Elphie was starting to cry and Glinda pulled her chair over to her and dried the tears.
"Elphie, These are happy tears, you are crying happy tears"
"How do you know that?" She said sniffling
"Because of your skin, I've only seen you with that beautiful shade of emerald two or three times, and you were happy each time."
"Emerald?" Elphie said amused.
"Yes, I turn a sort of glossy pinkish when I'm happy, and obviously you turn the most brilliant shade of emerald green when you are."
Elphie looked at her arm and shook her head. " I guess I'm not happy that often, I've never seen me like this"
"My love, I am fairly certain you have truly never seen yourself at all," Glinda said gently.

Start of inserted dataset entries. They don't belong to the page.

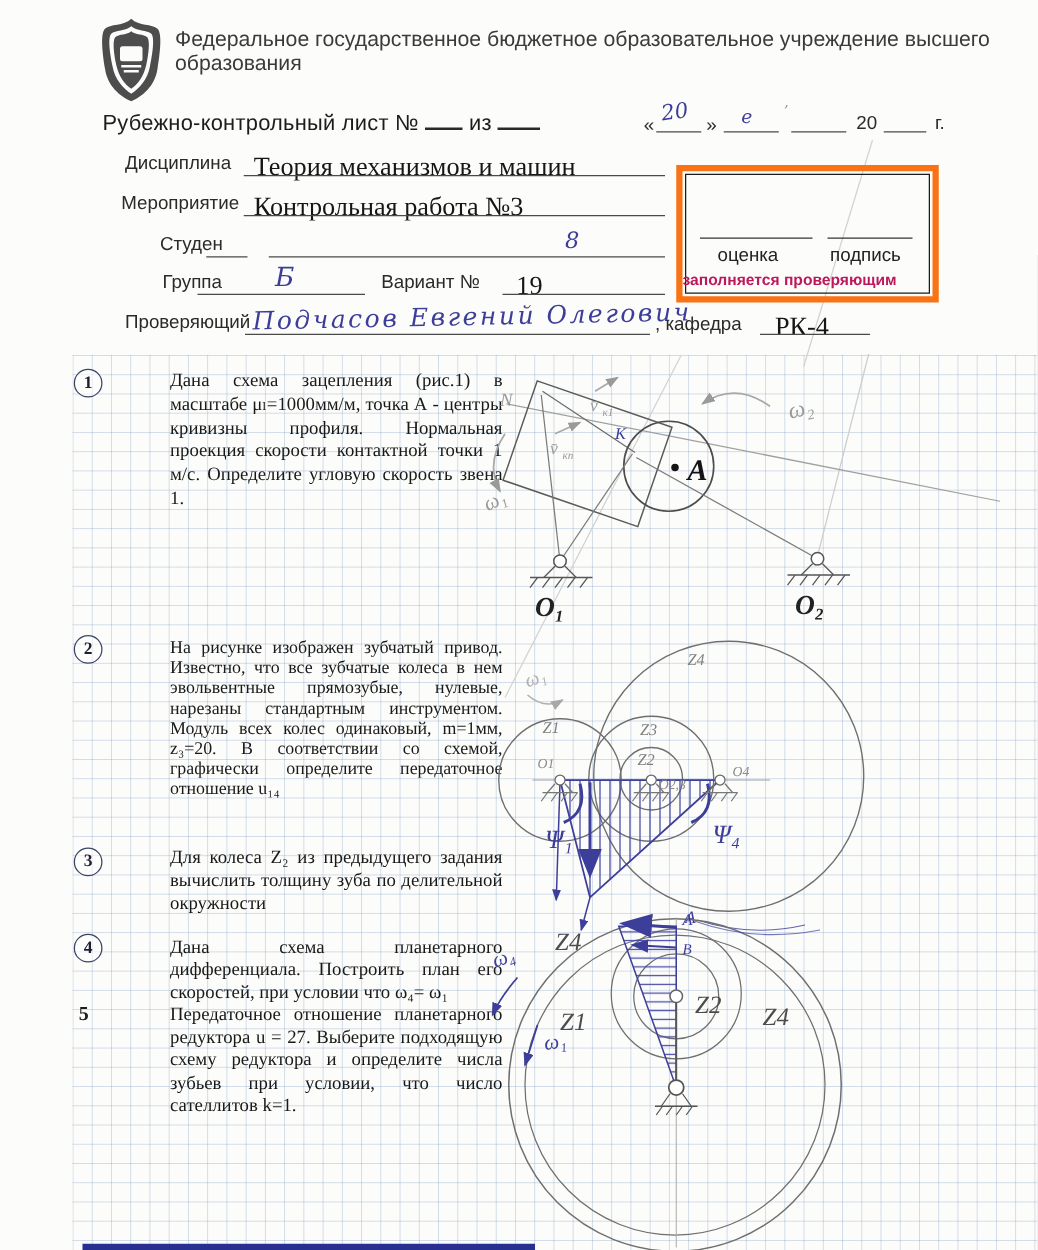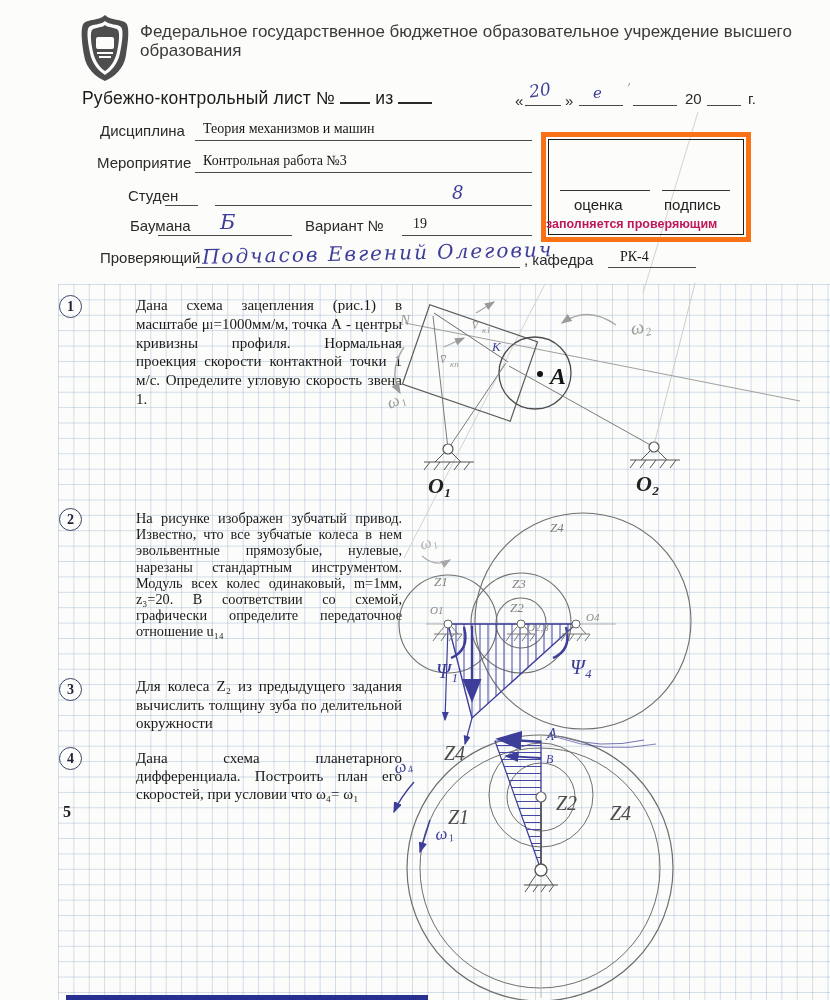--- a/index.html
+++ b/index.html
@@ -11,21 +11,21 @@
         background-image:
           linear-gradient(to right, rgba(110,145,190,.30) 1px, transparent 1px),
           linear-gradient(to bottom, rgba(110,145,190,.30) 1px, transparent 1px);
         background-size:15.4px 15.4px;}
   
   .org{font-size:17px;line-height:19px;color:#3a3a3a;}
   .title{font-size:17.5px;font-weight:normal;color:#1c1c1c;letter-spacing:.2px;text-align:center;}
   .blank{display:inline-block;border-bottom:2px solid #2a2a2a;height:14px;vertical-align:baseline;}
   .uline{position:absolute;border-bottom:1.3px solid #4a4a4a;height:0;}
   .lab{font-size:15px;color:#2a2a2a;}
-  .val{font-family:"Liberation Serif","DejaVu Serif",serif;font-size:14px;color:#161616;}
+  .val{font-family:"Liberation Serif","DejaVu Serif",serif;font-size:21px;color:#161616;}
   .hand{font-family:"DejaVu Serif","Liberation Serif",serif;font-style:italic;color:#3d3e99;}
   .script{font-size:20px;letter-spacing:2px;transform:rotate(-1.2deg);white-space:nowrap;}
   .pencil-hand{font-family:"DejaVu Serif",serif;font-style:italic;color:#9a9a9a;}
   
   .gbox{position:absolute;left:541px;top:132px;width:200px;height:100px;border:5px solid #f97316;background:transparent;}
   .gbox-inner{position:absolute;left:2px;top:2px;right:2px;bottom:2px;border:1px solid #1b1b1b;}
   .gbox .lbl{position:absolute;font-size:15px;color:#222;}
   .gbox .note{position:absolute;left:0;right:0;top:80px;text-align:left;font-size:12.5px;font-weight:bold;color:#be185d;}
   .gline{position:absolute;border-bottom:1.3px solid #333;height:0;}
   
@@ -90,21 +90,21 @@
 
   <span class="abs lab" style="left:97px;top:154px">Мероприятие</span>
   <span class="abs val" style="left:203px;top:153px">Контрольная работа №3</span>
   <span class="uline" style="left:195px;top:172px;width:337px"></span>
 
   <span class="abs lab" style="left:128px;top:187px">Студен</span>
   <span class="uline" style="left:165px;top:205px;width:33px"></span>
   <span class="uline" style="left:215px;top:205px;width:317px"></span>
   <span class="abs hand" style="left:452px;top:182px;font-size:18px">8</span>
 
-  <span class="abs lab" style="left:130px;top:217px">Баумана</span>
+  <span class="abs lab" style="left:130px;top:217px">Группа</span>
   <span class="uline" style="left:158px;top:235px;width:134px"></span>
   <span class="abs hand" style="left:220px;top:210px;font-size:21px">Б</span>
   <span class="abs lab" style="left:305px;top:217px">Вариант №</span>
   <span class="abs val" style="left:413px;top:216px">19</span>
   <span class="uline" style="left:402px;top:235px;width:130px"></span>
 
   <span class="abs lab" style="left:100px;top:249px">Проверяющий</span>
   <span class="uline" style="left:196px;top:267px;width:324px"></span>
   <span class="abs hand script" style="left:202px;top:241px">Подчасов Евгений Олегович</span>
   <span class="abs lab" style="left:524px;top:251px">, кафедра</span>
@@ -126,20 +126,21 @@
   <div class="pnum" style="left:59px;top:508px">2</div>
   <div class="ptext" style="top:510px;font-size:14.3px;line-height:16.2px">На рисунке изображен зубчатый привод. Известно, что все зубчатые колеса в нем эвольвентные прямозубые, нулевые, нарезаны стандартным инструментом. Модуль всех колес одинаковый, m=1мм, z₃=20. В соответствии со схемой, графически определите передаточное отношение u₁₄</div>
 
   <div class="pnum" style="left:59px;top:678px">3</div>
   <div class="ptext" style="top:677px;font-size:15px;line-height:18.6px">Для колеса Z₂ из предыдущего задания вычислить толщину зуба по делительной окружности</div>
 
   <div class="pnum" style="left:59px;top:747px">4</div>
   <div class="ptext" style="top:749px;font-size:15px;line-height:18.2px">Дана схема планетарного дифференциала. Построить план его скоростей, при условии что ω₄= ω₁</div>
 
   <div class="pnum5" style="left:63px;top:803px">5</div>
+  <div class="ptext" style="top:803px;font-size:15px;line-height:18.2px">Передаточное отношение планетарного редуктора u = 27. Выберите подходящую схему редуктора и определите числа зубьев при условии, что число сателлитов k=1.</div>
 
   <svg class="abs" style="left:388px;top:283px" width="442" height="222" viewBox="0 0 442 222">
     <defs>
       <marker id="d1p" markerWidth="9" markerHeight="8" refX="7" refY="3" orient="auto">
           <path d="M0,0 L8,3 L0,6 Z" fill="#9a9a9a"></path>
         </marker>
     </defs>
     <line x1="307" y1="0" x2="264" y2="170" stroke="#cdcdcd" stroke-width="1"></line>
     <line x1="17" y1="40" x2="412" y2="118" stroke="#9f9f9f" stroke-width="1"></line>
     <g transform="translate(82,80) rotate(19)">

"Touché" Elphie said nodding in agreement.
They sat in silence for a long while, eating lost in their own thoughts, Then Elphaba looked into her roommates blue eyes.
"Is everything ok with us, I mean are you still angry with me?"
"Elphie, I was never really angry with you- just scared I was going to lose you. And yes we are ok-better than ok" She kissed her friends soft green cheek. "When I said you couldn't push me away I meant that. If you are going to join the world of the emotionally living, you need to understand these things," She laughed lightly.
"Now I know why I love you so much." Elphie said pulling her friend into a big hug.